#### What is needed:
If a line in the entries below includes "html", show that line.
[Supplied entries — start]
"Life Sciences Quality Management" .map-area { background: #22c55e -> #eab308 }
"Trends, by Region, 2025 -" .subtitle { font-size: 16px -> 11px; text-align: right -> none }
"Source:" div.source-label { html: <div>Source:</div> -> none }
[Supplied entries — finish]
[Supplied entries — start]
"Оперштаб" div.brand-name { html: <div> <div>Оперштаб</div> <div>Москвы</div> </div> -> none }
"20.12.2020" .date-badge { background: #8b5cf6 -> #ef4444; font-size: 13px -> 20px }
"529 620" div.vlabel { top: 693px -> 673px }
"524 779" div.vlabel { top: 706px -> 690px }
[Supplied entries — finish]
#### Task solution:
"Source:" div.source-label { html: <div>Source:</div> -> none }
"Оперштаб" div.brand-name { html: <div> <div>Оперштаб</div> <div>Москвы</div> </div> -> none }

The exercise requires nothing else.